India is the world's antibiotic-popping capital, recording the highest number of such pills consumed annually — 13 billion against 10 billion in China and 7 billion in the US.
As a result of such reckless use, deadly strains of lifetaking bacteria that are resistant to even the latest generation of antibiotics have been found to be rampant in India.
The first State of the World's Antibiotics report, to be released by the Washington-based Centre for Disease Dynamics, Economics and Policy (CDDEP), has found that bacteria strain Klebsiella pneumoniae's resistance to last-resort antibiotic class Carbapenems was a whopping 57% in India in 2014, up from 29% earlier.
This is a dangerous superbug whose resistance rate in Europe is below 5%.
Klebsiella's resistance to a variety of drugs is high — the bug is around 80% resistant to class III generation Cephalosporins, 73% to fluoroquinolones and 63% to aminoglycosides. For four of five drug classes tested, Klebsiella was over 60% resistant in India. With antibiotic use in creasing by 43% in India from 2000 to 2010, resistance to the deadly E Coli, which causes serious food poisoning, abdominal cramps and severe diarrhoea, too has been growing. For three different drug classes, E Coli resistance in India is currently over 80%.
R Laxminarayan, CDDEP director and report co-author said, "Rampant rise in anti biotic use poses a major threat o public health, especially when there's no oversight on appropriate prescribing".
"Carbapenem antibiotics are for use in the most dire circumstances — when someone's life is in danger and no other drug will cure the infection," said Sumanth Gandra, an infectious diseases physician,and CDDEP resident scholar.
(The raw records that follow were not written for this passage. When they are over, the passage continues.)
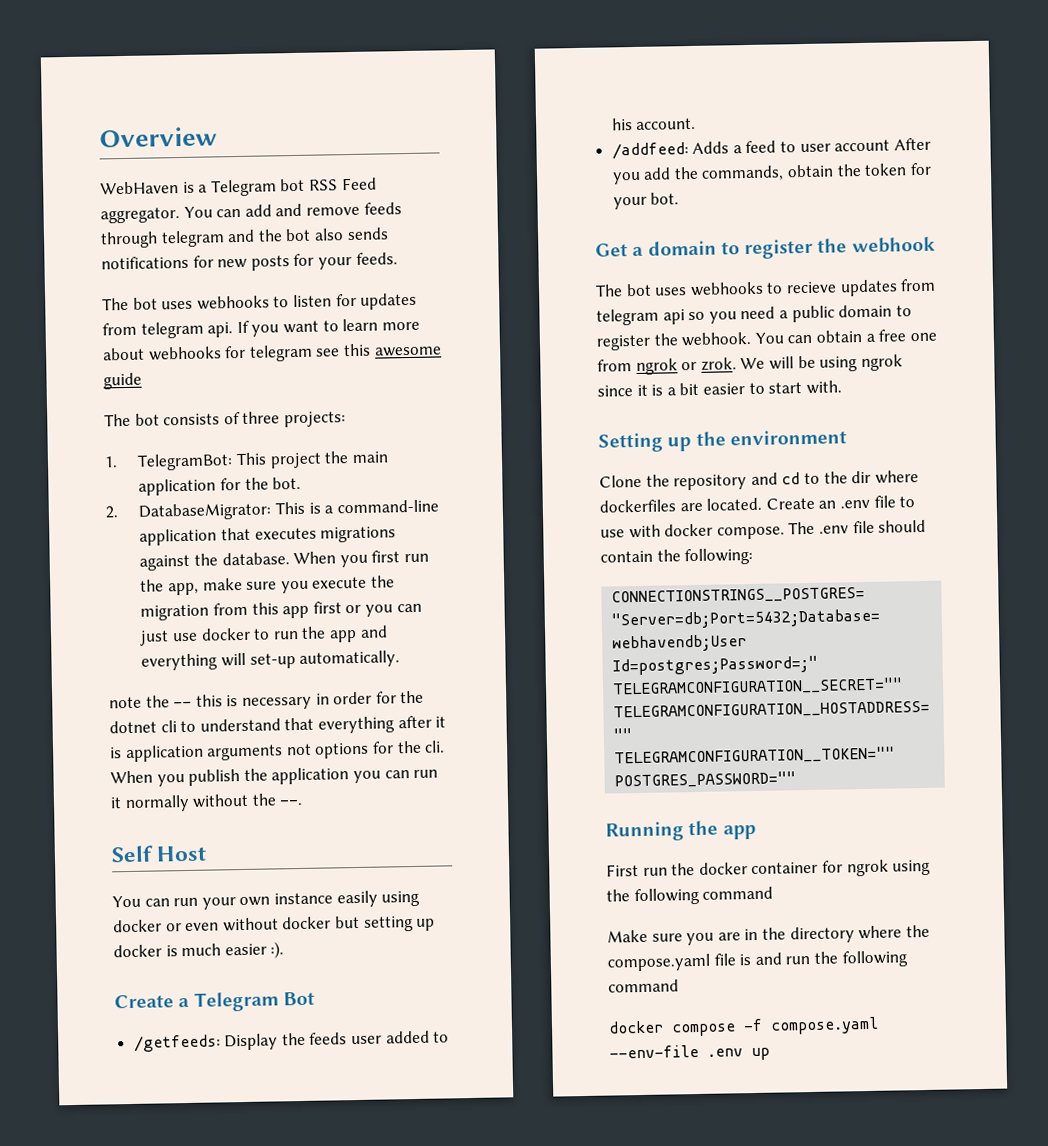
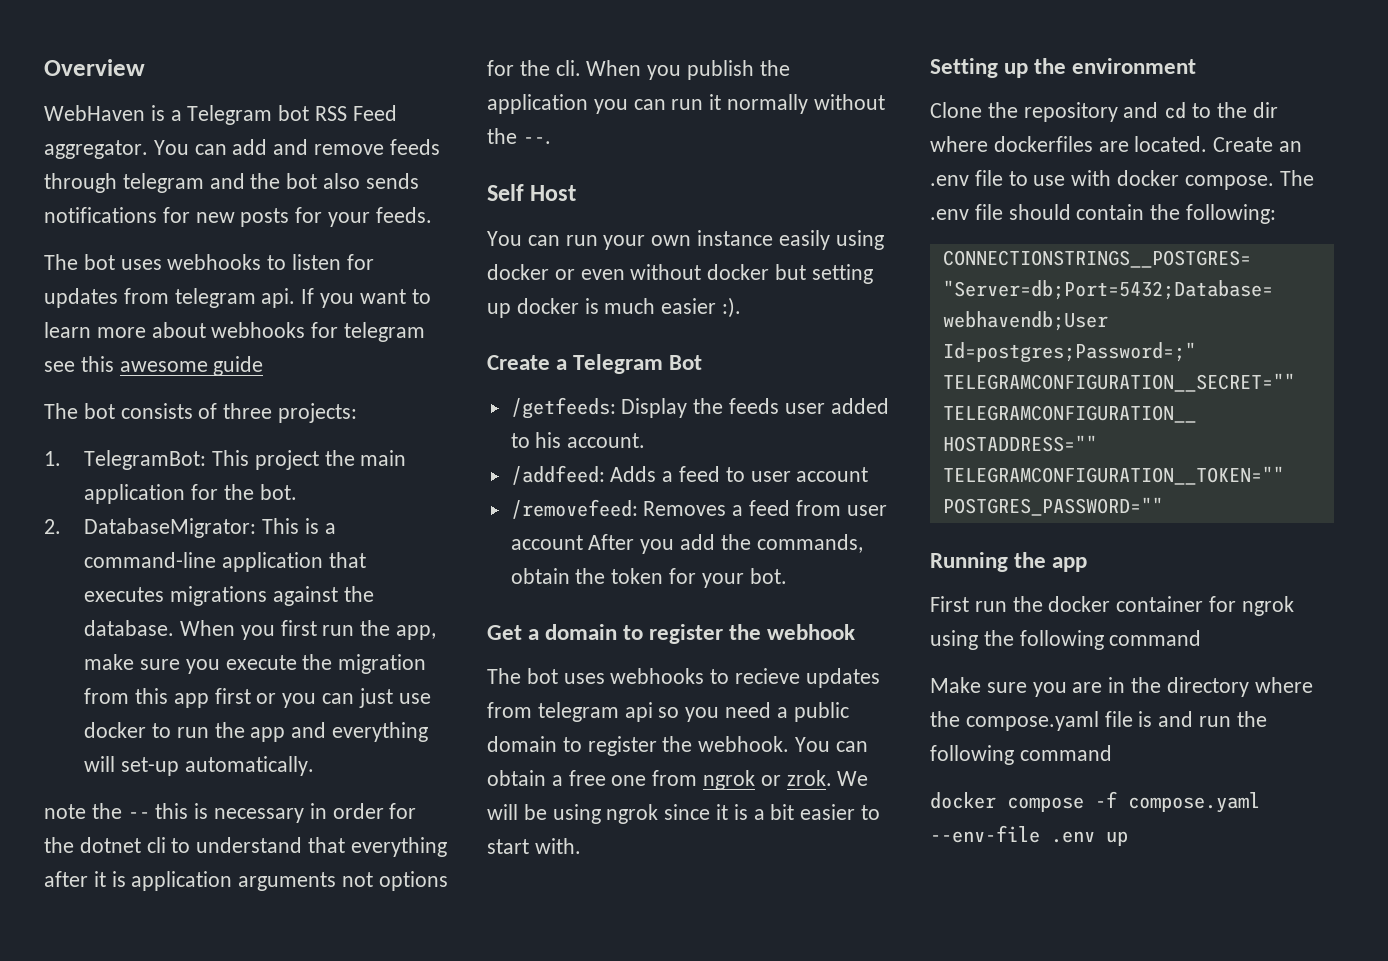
- /addfeed: Adds a feed to user account After you add the commands, obtain the token for your bot.
+ /addfeed: Adds a feed to user account
+ /removefeed: Removes a feed from user account After you add the commands, obtain the token for your bot.

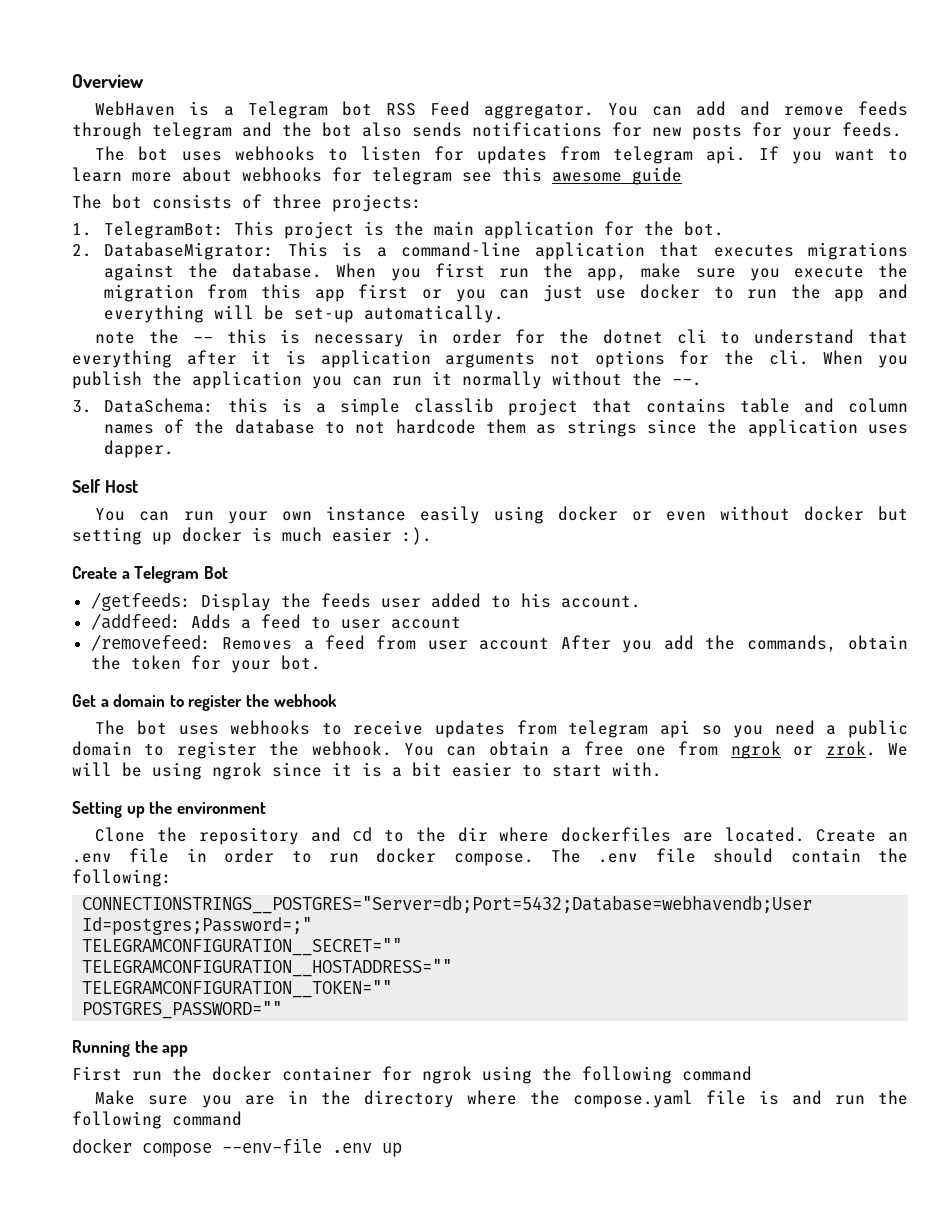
- 1. TelegramBot: This project the main application for the bot.
+ 1. TelegramBot: This project is the main application for the bot.
- When you first run the app, make sure you execute the migration from this app first or you can just use docker to run the app and everything will set-up automatically.
+ When you first run the app, make sure you execute the migration from this app first or you can just use docker to run the app and everything will be set-up automatically.
+ 3. DataSchema: this is a simple classlib project that contains table and column names of the database to not hardcode them as strings since the application uses dapper.
- The bot uses webhooks to recieve updates from telegram api so you need a public domain to register the webhook.
+ The bot uses webhooks to receive updates from telegram api so you need a public domain to register the webhook.
- Create an .env file to use with docker compose.
+ Create an .env file in order to run docker compose.
- docker compose -f compose.yaml --env-file .env up
+ docker compose --env-file .env up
Since their introduction into medicine in the 1940s, antibiotics have been used from treating serious infections to preventing infections in surgical patients, protecting cancer patients and people with compromised immune systems.
Now, however, once-treatable infections are becoming difficult to cure, raising costs to healthcare facilities, and patient mortality is rising.
Antibiotic resistance is a direct result of antibiotic use. The greater the volume of antibiotics used, the greater the chances that antibiotic-resistant populations of bacteria will prevail.
The report says, "Rising incomes are increasing access to antibiotics. That is saving lives but also increasing use — both appropriate and inappropriate-which in turn is driving resistance".
Experts say the Indian Council of Medical Research had begun setting up the Anti-Microbial Resistance Surveillance Network in 2011. When complete, its seven nodes will focus on diarrhea, enteric fever, sepsis, gram-positive bacteria, fungal infections and respiratory pathogens.